During Real's first couple of weeks in training camp in Salt Lake City and Orlando, Hashimoto's overall play was one of the bright spots. Even though he never started with the first unit in RSL's seven preseason games in Orlando, when he was on the field with the reserves, he was usually the best player.
He created chances for himself and his teammates, but just as important, he demonstrated a knack for working both sides of the ball something that slowed him his rookie year. Hashimoto entered MLS with a solid reputation offensively, but he had no idea it would be so tough defensively at the next level.
"A lot of times in college, it's not really necessary to defend as hard as the teams you're playing against because a lot of college teams aren't as possession-oriented," said Hashimoto. "As a forward at SMU, my main concern was if we lost a ball in the attacking half to put good pressure on the guy and he'd probably kick it long and we'd get it back."

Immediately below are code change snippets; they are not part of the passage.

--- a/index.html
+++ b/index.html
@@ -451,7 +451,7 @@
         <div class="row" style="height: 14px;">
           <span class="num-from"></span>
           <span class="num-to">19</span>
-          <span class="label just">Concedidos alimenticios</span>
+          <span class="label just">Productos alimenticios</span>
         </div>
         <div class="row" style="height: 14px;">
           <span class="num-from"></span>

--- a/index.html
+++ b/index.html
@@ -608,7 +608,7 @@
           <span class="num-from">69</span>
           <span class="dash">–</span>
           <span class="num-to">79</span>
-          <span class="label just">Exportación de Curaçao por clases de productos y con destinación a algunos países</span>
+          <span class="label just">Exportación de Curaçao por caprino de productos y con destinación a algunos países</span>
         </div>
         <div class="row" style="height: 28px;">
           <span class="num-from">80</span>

It didn't take Hashimoto long to discover the skill level and the speed of play is drastically better in the pros. It's not enough just pressuring the ball. You've got to cut down the passing lanes and go in hard for tackles when you've got a chance.

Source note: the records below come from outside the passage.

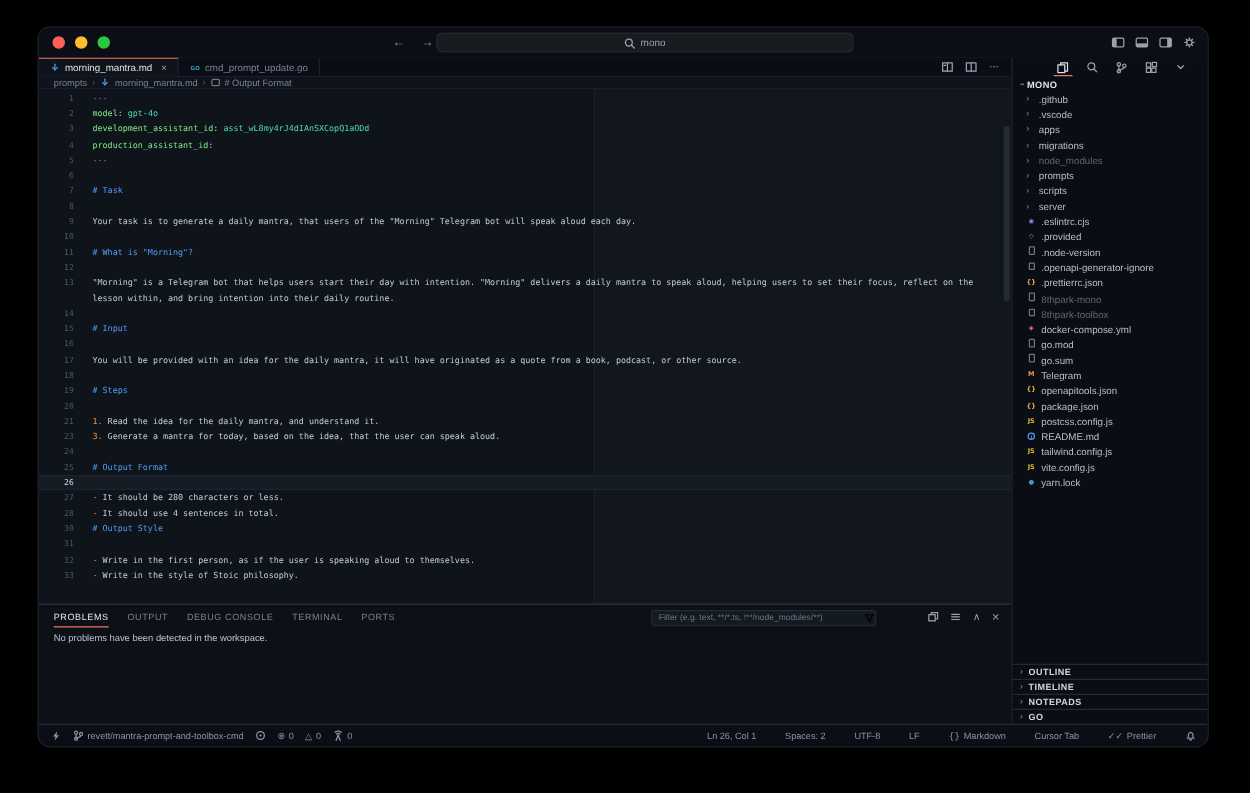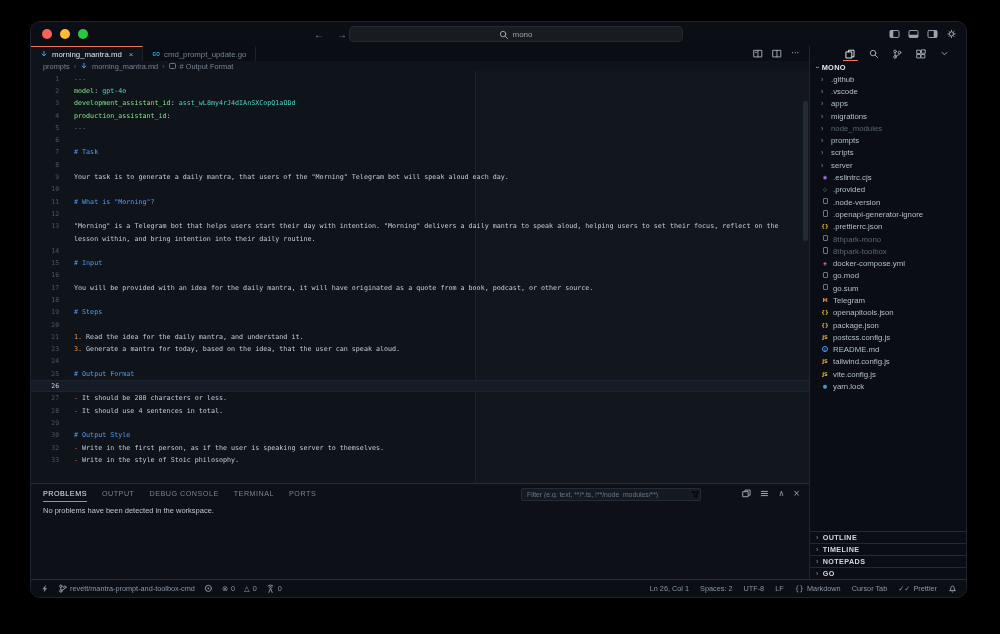--- a/index.html
+++ b/index.html
@@ -310,10 +310,6 @@
               <span class="code"><span class="sg-r">-</span><span class="sg-t"> It should use 4 sentences in total.</span></span>
             </div>
             <div class="row">
-              <span class="gut">29</span>
-              <span class="code"></span>
-            </div>
-            <div class="row">
               <span class="gut">30</span>
               <span class="code"><span class="sg-h"># Output Style</span></span>
             </div>

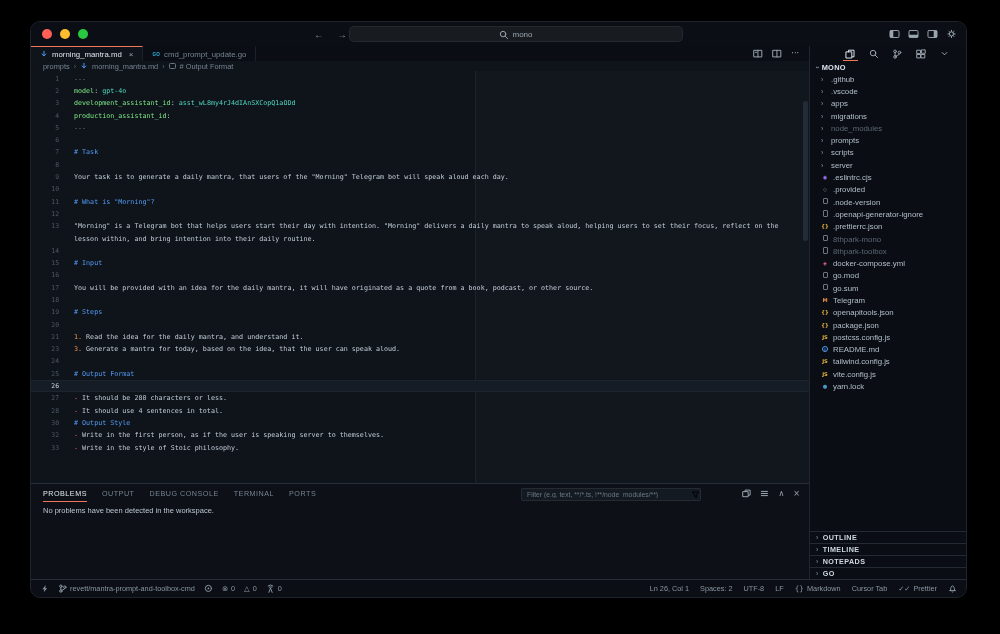--- a/index.html
+++ b/index.html
@@ -314,6 +314,10 @@
               <span class="code"><span class="sg-h"># Output Style</span></span>
             </div>
             <div class="row">
+              <span class="gut">31</span>
+              <span class="code"></span>
+            </div>
+            <div class="row">
               <span class="gut">32</span>
               <span class="code"><span class="sg-r">-</span><span class="sg-t"> Write in the first person, as if the user is speaking server to themselves.</span></span>
             </div>

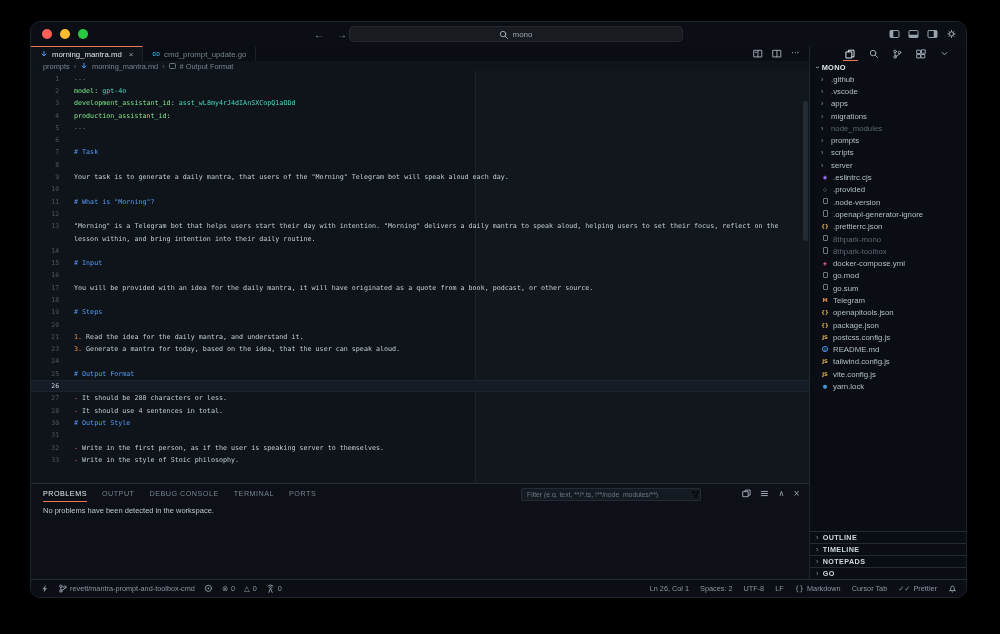--- a/index.html
+++ b/index.html
@@ -319,7 +319,7 @@
             </div>
             <div class="row">
               <span class="gut">32</span>
-              <span class="code"><span class="sg-r">-</span><span class="sg-t"> Write in the first person, as if the user is speaking server to themselves.</span></span>
+              <span class="code"><span class="sg-r">-</span><span class="sg-t"> Write in the first person, as if the user is speaking aloud to themselves.</span></span>
             </div>
             <div class="row">
               <span class="gut">33</span>

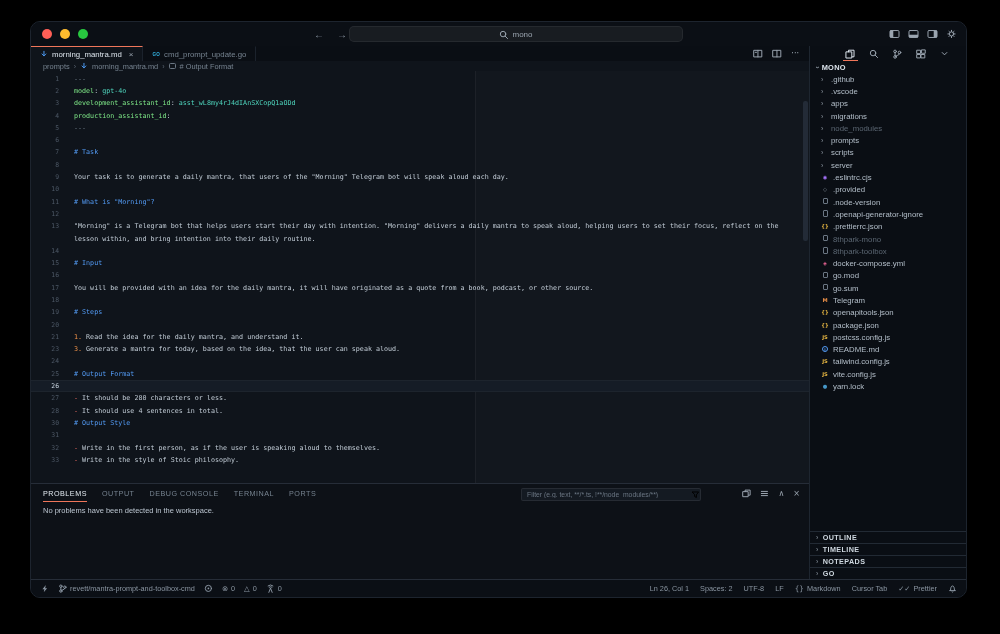--- a/index.html
+++ b/index.html
@@ -84,7 +84,7 @@
   .statusbar{height:18px;flex:0 0 auto;background:#0b0f15;border-top:1px solid #262d38;
     display:flex;align-items:center;font-size:7.3px;color:#8a95a1;padding:0 9px}
   .sb-left{display:flex;gap:9px;align-items:center}
-  .sb-right{margin-left:auto;display:flex;gap:11px;align-items:flex-start}
+  .sb-right{margin-left:auto;display:flex;gap:23px;align-items:flex-start}
   .sb-item{display:flex;align-items:center;gap:3px;white-space:nowrap}
   
   .ic{display:inline-flex;align-items:center;justify-content:center}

"He used to dive in a lot, but now he's getting more of a tackle," said Ellinger. "He works back and closes better."
Hashimoto has also learned that defense is often the ticket to playing time, which is going to be tough for the attacking midfielder on a team with Freddy Adu and Mehdi Ballouchy.
During this past offseason, he had several conversations with former FC Dallas player Ted Eck, who currently resides in Hawaii. Eck told Hashimoto oftentimes veteran players influence younger guys' playing time. Eck said if you're consistently putting yourself in good positions defensively during training and practice, the senior guys will notice and will be more inclined to approach the coach on your behalf and say you deserve a chance.
That was a big reason why players like Kevin Novak and Willis Forko were able to break through last year. They made an impression not only on their coach, but their peers as well.
Hashimoto has a pretty cool head on his shoulder and isn't too concerned with playing time right now. He knows he's still young and his opportunity will come. For now, he's simply interested in helping Real Salt Lake get into the playoffs."If you're a reserve player, you've just got to keep working, because either you're going to get better to the point where you're going to get to play, or you're going to push other people to get better to where the team needs to be," said Hashimoto.